President John F. Kennedy en premier Nikita Chroesjtsjov van de Sovjetunie komen in Wenen bijeen om een neutraal en onafhankelijk Laos te steunen.
Laos was het toneel geweest van een voortdurende communistische opstand door de Pathet Lao guerrilla's. In juli 1959 had het Noord-Vietnamese Politburo groep 959 gevormd om wapens en voorraden aan Pathet Lao te leveren. Tegen 1960 bedreigde de Pathet Lao het voortbestaan van de Koninklijke Lao-regering. Op 19 januari 1961, toen president Eisenhower op het punt stond zijn ambt te verlaten, vertelde hij Kennedy dat Laos "de sleutel was tot het hele gebied van Zuidoost-Azië." Kennedy overwoog in Laos in te grijpen met Amerikaanse gevechtstroepen, maar besloot dit niet te doen.

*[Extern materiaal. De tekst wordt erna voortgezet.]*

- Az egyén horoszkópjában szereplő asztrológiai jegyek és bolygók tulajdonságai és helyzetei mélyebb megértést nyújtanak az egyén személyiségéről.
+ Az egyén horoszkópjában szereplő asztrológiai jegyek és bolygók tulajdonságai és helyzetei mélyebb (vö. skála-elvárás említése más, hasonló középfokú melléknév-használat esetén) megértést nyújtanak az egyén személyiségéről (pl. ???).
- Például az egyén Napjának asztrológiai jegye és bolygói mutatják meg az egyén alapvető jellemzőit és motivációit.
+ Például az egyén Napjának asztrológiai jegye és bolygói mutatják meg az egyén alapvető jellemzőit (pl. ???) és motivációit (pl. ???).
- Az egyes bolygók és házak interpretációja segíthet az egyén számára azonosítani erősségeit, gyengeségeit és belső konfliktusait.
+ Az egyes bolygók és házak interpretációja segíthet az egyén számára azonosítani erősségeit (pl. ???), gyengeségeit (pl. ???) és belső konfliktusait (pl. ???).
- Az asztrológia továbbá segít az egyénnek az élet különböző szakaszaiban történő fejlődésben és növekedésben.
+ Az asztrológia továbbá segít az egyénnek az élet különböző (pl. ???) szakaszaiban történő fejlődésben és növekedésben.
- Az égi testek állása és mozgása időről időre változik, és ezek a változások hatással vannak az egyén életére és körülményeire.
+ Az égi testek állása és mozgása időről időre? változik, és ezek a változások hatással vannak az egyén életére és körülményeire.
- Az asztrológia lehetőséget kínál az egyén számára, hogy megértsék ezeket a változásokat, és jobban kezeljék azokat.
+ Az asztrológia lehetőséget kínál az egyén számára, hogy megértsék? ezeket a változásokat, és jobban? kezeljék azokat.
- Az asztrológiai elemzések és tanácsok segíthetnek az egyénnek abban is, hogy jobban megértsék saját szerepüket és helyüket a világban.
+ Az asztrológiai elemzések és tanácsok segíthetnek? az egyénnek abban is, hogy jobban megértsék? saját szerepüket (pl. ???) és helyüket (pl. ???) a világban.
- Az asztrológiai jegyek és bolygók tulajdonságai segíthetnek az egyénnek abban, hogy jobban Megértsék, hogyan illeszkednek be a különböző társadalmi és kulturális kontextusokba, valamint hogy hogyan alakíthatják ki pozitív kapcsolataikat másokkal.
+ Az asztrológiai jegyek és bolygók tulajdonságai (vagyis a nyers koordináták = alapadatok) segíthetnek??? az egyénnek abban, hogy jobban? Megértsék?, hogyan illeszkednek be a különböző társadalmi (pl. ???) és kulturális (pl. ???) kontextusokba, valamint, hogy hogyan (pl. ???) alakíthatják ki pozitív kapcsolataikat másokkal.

Desondanks wilde de Amerikaanse president Laos niet kwijt aan de communisten. Kennedy was bereid om neutraliteit voor Laos als oplossing te accepteren. Uiteindelijk zou een conferentie van 14 landen bijeenkomen in Genève en in juli 1962 werd een overeenkomst ondertekend waarin Laos neutraal werd verklaard. Dit zorgde vooralsnog voor de situatie in Laos, maar zowel de communisten als de Verenigde Staten negeerden al snel de verklaarde neutraliteit van het gebied.